The ECB should deliver some good news next week with the fifth quarter-point reduction in rates of this cycle. Others should follow, assuming President Donald Trump’s trade initiatives don’t derail them.
While he refrained from slapping tariffs on Europe in his early days back at the White House, he expressed his displeasure at how the region conducts trade, saying it treats the US “very very badly.”
“The second consecutive monthly rise in the headline PMI figure for the euro area suggests that the hit to activity from the rise in uncertainty created by Donald Trump’s tariff threats has been modest. However, the coast is far from clear — details of his plans have yet to emerge. Trade woes add to the list of reasons that the ECB should continue lowering interest rates — we expect 100 basis points of easing in 2025,” says David Powell, senior euro-area economist at Bloomberg Economics
ECB officials this week in Davos played down the inflationary threat from any levies imposed by Trump, expressing confidence that their 2% target will be sustainably met this year.
Price pressures haven’t fully abated, however. S&P Global’s January survey revealed the “most pronounced” increase in input costs in nine months in the services sector.
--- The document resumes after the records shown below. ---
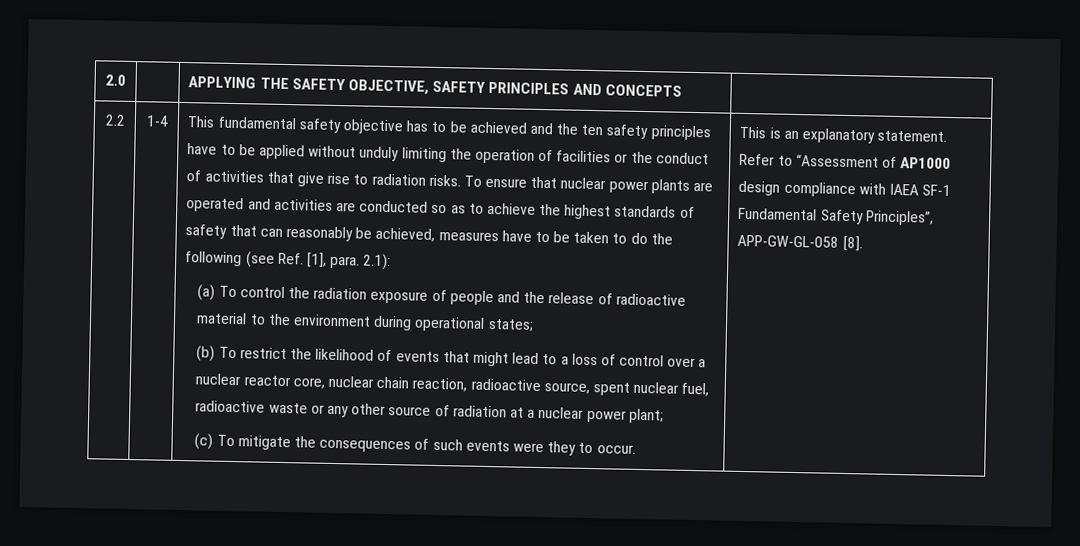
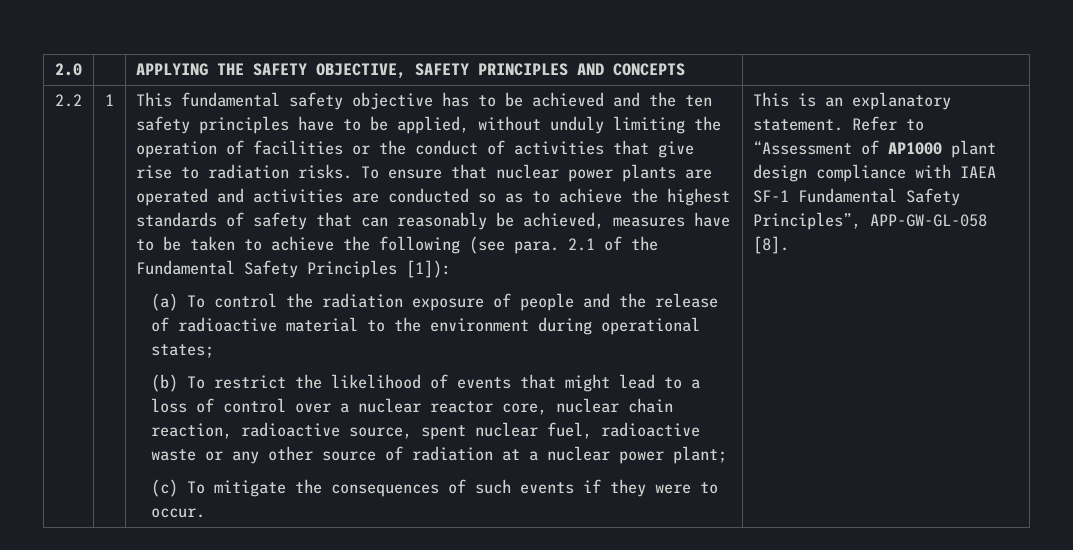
- 2.2 | 1-4
+ 2.2 | 1
- This fundamental safety objective has to be achieved and the ten safety principles have to be applied without unduly limiting the operation of facilities or the conduct of activities that give rise to radiation risks.
+ This fundamental safety objective has to be achieved and the ten safety principles have to be applied, without unduly limiting the operation of facilities or the conduct of activities that give rise to radiation risks.
- To ensure that nuclear power plants are operated and activities are conducted so as to achieve the highest standards of safety that can reasonably be achieved, measures have to be taken to do the following (see Ref. [1], para. 2.1):
+ To ensure that nuclear power plants are operated and activities are conducted so as to achieve the highest standards of safety that can reasonably be achieved, measures have to be taken to achieve the following (see para. 2.1 of the Fundamental Safety Principles [1]):
- (c) To mitigate the consequences of such events were they to occur.
+ (c) To mitigate the consequences of such events if they were to occur.
- Refer to “Assessment of AP1000 design compliance with IAEA SF-1 Fundamental Safety Principles”, APP-GW-GL-058 [8].
+ Refer to “Assessment of AP1000 plant design compliance with IAEA SF-1 Fundamental Safety Principles”, APP-GW-GL-058 [8].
Overall output costs also rose more quickly at the start of 2025.
“News on the price front is not encouraging,” de la Rubia said. “In the services sector, it’s likely due to wage increases, which rose in the eurozone at the highest rate since the euro’s inception during the third quarter of 2024.”
S&P Global said business confidence was broadly stable at the start of 2025, with manufacturers growing more bullish and companies remaining optimistic that output will increase over the coming year.
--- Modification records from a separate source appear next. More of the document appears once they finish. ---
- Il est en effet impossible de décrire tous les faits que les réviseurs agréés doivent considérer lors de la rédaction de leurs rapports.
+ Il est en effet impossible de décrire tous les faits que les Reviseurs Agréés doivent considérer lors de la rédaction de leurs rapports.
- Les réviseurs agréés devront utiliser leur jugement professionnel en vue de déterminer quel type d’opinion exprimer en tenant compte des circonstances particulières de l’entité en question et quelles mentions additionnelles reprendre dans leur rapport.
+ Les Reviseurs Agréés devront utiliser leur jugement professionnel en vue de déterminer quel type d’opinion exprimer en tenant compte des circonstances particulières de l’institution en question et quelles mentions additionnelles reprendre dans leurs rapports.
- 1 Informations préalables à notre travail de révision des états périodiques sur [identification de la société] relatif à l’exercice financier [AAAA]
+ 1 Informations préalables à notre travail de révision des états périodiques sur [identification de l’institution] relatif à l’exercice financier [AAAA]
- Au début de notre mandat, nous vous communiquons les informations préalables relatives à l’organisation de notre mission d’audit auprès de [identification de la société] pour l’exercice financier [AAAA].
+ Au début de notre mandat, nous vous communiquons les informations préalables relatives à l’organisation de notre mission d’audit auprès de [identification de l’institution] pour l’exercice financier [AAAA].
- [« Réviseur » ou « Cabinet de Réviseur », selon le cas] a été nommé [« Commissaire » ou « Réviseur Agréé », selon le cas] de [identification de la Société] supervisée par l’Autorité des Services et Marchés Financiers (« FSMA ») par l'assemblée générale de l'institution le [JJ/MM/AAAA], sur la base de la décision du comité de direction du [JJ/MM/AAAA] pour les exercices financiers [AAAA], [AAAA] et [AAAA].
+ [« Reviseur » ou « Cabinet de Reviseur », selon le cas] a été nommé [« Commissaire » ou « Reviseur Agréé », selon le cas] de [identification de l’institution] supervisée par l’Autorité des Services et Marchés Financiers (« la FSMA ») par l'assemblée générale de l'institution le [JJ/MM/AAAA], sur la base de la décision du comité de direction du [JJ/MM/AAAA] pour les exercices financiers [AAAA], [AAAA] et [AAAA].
But while gross domestic product rose by 0.4% in the third quarter of last year, recent data suggest economic activity slowed towards year-end. Indeed, numbers for the following three months, due next week, are only likely to show meager growth.
PMIs are closely watched by markets as they arrive early in the month and are good at revealing trends and turning points in an economy. A measure of breadth of changes in output rather than depth, business surveys can sometimes be difficult to map directly to quarterly GDP.
Elsewhere, the UK’s composite PMI index increased to 50.9, while the US gauge — due later Friday — is expected to remain well above 50.